Inklusion bei Gebäudereinigung "gelebte Tradition"
Für Geschäftsführer André Schreck ist es nicht ungewöhnlich, Menschen mit Behinderung in seinem Unternehmen zu integrieren. "Bei uns in der Gebäudereinigung ist das gelebte Tradition. Wir hatten beispielsweise eine taubstumme Mitarbeiterin, die hier 30 Jahre lang gearbeitet hat", sagt Schreck und ergänzt: "Auch da gab es Wege, mit ihr zu kommunizieren. Jetzt ist sie leider in Rente gegangen."
Im Laufe der Jahre habe er nur gute Erfahrungen mit seinen Mitarbeiterinnen und Mitarbeitern mit Handicap gemacht. "Die sind in der Regel sehr motiviert und sie wollen, dass man sie als Mensch sieht", sagt der Geschäftsführer, der insgesamt 170 Menschen beschäftigt.
Guter Draht zu den Behörden
Auch die Zusammenarbeit mit den Behörden gestalte sich gut. "Wir haben beim Integrationsamt eine gute Ansprechpartnerin." Das sei von Vorteil, beispielsweise, wenn es um die Beantragung von Fördergeldern gehe. "Als wir den Toni Müller eingestellt haben, hat sich das Amt an den Kosten beteiligt, um unsere Räume barrierefrei umzubauen."
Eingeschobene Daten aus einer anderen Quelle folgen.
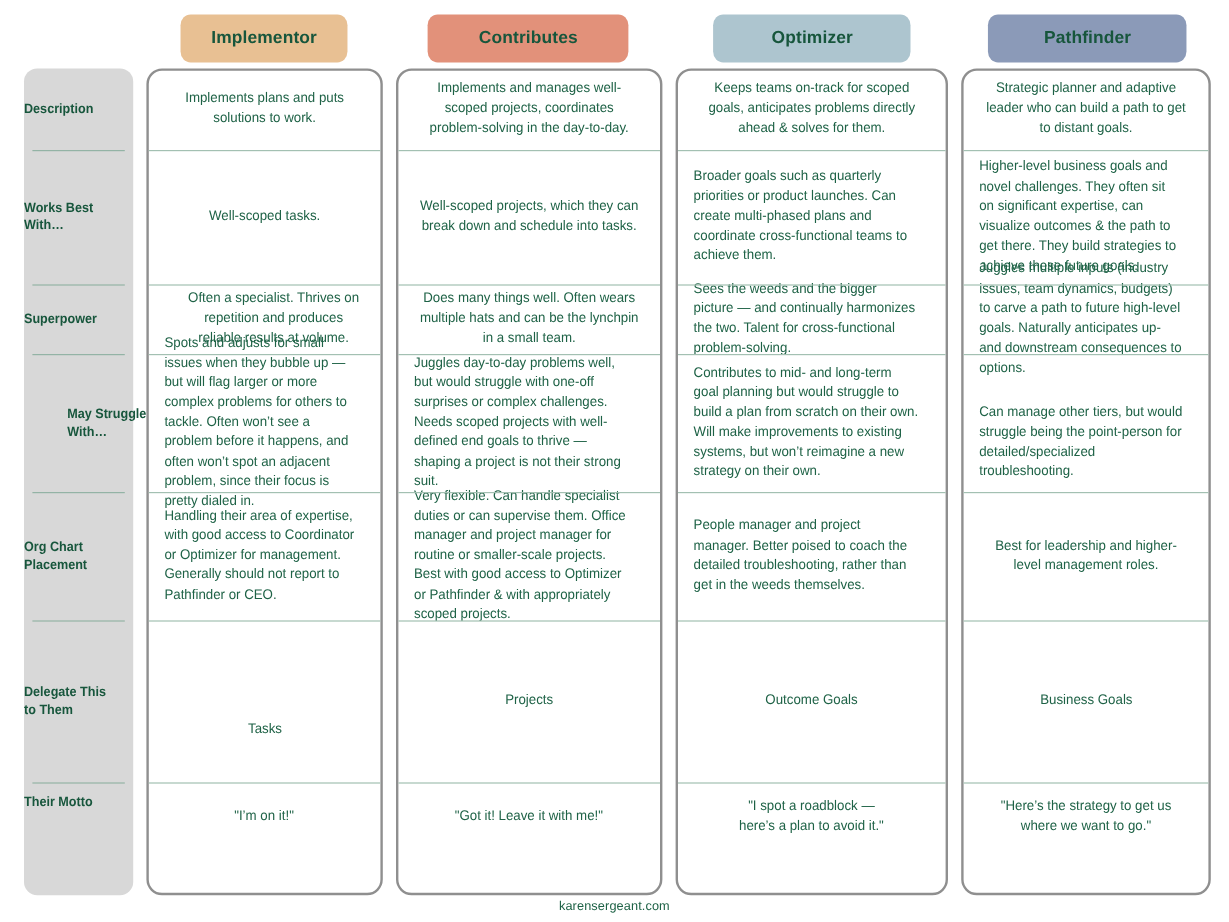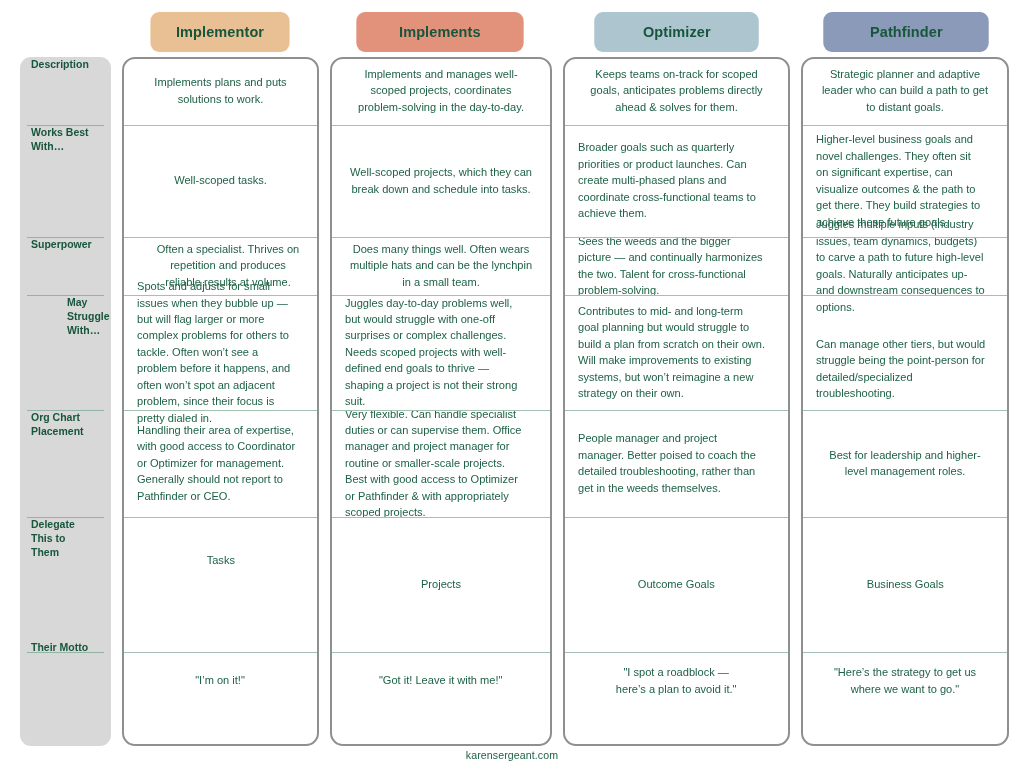--- a/index.html
+++ b/index.html
@@ -60,21 +60,21 @@
     background: #d8d8d8;
     border-radius: 11px;
     box-sizing: border-box;
   }
   .label-cell {
     position: absolute;
     left: 0;
     width: 79px;
     box-sizing: border-box;
     display: flex;
-    padding-left: 11px;
+    align-items: center;
     padding-right: 4px;
   }
   .label-cell .ltext {
     font-size: 11.3px;
     font-weight: bold;
     color: #17563c;
     line-height: 1.25;
     transform: scaleX(0.93);
     transform-origin: left center;
     white-space: pre-line;
@@ -146,21 +146,21 @@
 </head>
 <body>
 
 <div id="page">
 
   <div class="pill-row">
       <div class="pill" style="left: 146px; width: 148px; background: rgb(232, 192, 147);">
         <span class="pill-inner">Implementor</span>
       </div>
       <div class="pill" style="left: 351px; width: 178px; background: rgb(226, 145, 122);">
-        <span class="pill-inner">Implements</span>
+        <span class="pill-inner">Contributes</span>
       </div>
       <div class="pill" style="left: 589px; width: 175px; background: rgb(173, 197, 207);">
         <span class="pill-inner">Optimizer</span>
       </div>
       <div class="pill" style="left: 818px; width: 176px; background: rgb(139, 154, 184);">
         <span class="pill-inner">Pathfinder</span>
       </div>
     </div>
 
   <div class="label-col">
@@ -206,21 +206,21 @@
       </div>
       <div class="card-div" style="top: 177.6px;"></div>
       <div class="cell align-left" style="top: 235.6px; height: 115px;">
         <div class="ctext" style="white-space: pre-line;">Spots and adjusts for small issues when they bubble up — but will flag larger or more complex problems for others to tackle. Often won’t see a problem before it happens, and often won’t spot an adjacent problem, since their focus is pretty dialed in.</div>
       </div>
       <div class="card-div" style="top: 235.6px;"></div>
       <div class="cell align-left" style="top: 350.6px; height: 107px;">
         <div class="ctext" style="white-space: pre-line;">Handling their area of expertise, with good access to Coordinator or Optimizer for management. Generally should not report to Pathfinder or CEO.</div>
       </div>
       <div class="card-div" style="top: 350.6px;"></div>
-      <div class="cell" style="top: 434px; height: 135px;">
+      <div class="cell" style="top: 482px; height: 135px;">
         <div class="ctext" style="white-space: pre-line;">Tasks</div>
       </div>
       <div class="card-div" style="top: 457.6px;"></div>
       <div class="cell" style="top: 592.6px; height: 58px;">
         <div class="ctext" style="white-space: pre-line;">"I’m on it!"</div>
       </div>
       <div class="card-div" style="top: 592.6px;"></div>
     </div>
   <div class="card" style="left: 330px; width: 222px;">
       <div class="cell" style="top: -2.4px; height: 68px;">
Am Anfang sei Toni Müller über eine selbstgefertigte Rampe im Lager ins Büro gekommen. Das sei keine Dauerlösung gewesen. "Wir haben dann eine preiswerte Lösung gesucht und das Pflaster draußen angehoben. Jetzt hat der Bad Lausicker einen Zugang über den Haupteingang, so wie jeder andere", beschreibt Schreck die Veränderung.
Insgesamt neun Menschen mit Behinderung arbeiten in dem 170-Mitarbeiter zählenden Reinigungsbetrieb in Bad Lausick.
Arbeitsagentur hilft mit Eingliederungszuschuss
Wenn es darum geht, Menschen mit Behinderung in den Arbeitsmarkt zu bekommen, ist auch die Arbeitsagentur mit im Boot. So könne für eine bestimmte Laufzeit ein sogenannter Eingliederungszuschuss als Zuschuss zum eigentlichen Lohn gezahlt werden, sagt der Sprecher der Oschatzer Arbeitsagentur Volkmar Baier.
"Auch im Fall von Herrn Müller haben wir die Anbahnung des Beschäftigungsverhältnisses unterstützt. Das ist wichtig, damit jemand erstmal einen Fuß in den Betrieb bekommt und unter Beweis stellen kann, ob er für eine Tätigkeit geeignet ist." Manchmal brauche das eine gewisse Zeit und manchmal sei auch Aufwand damit verbunden, sodass beispielsweise der Arbeitsplatz entsprechend gestaltet werden müsse, sagt Baier.
Toni Müller ist auf jeden Fall glücklich. "Ich stamme aus Bad Lausick und habe jetzt einen Arbeitsweg von zehn Minuten. Von daher bin ich froh, dass es hier eine Firma gab, die einen Menschen mit Behinderung eingestellt hat", sagt Müller.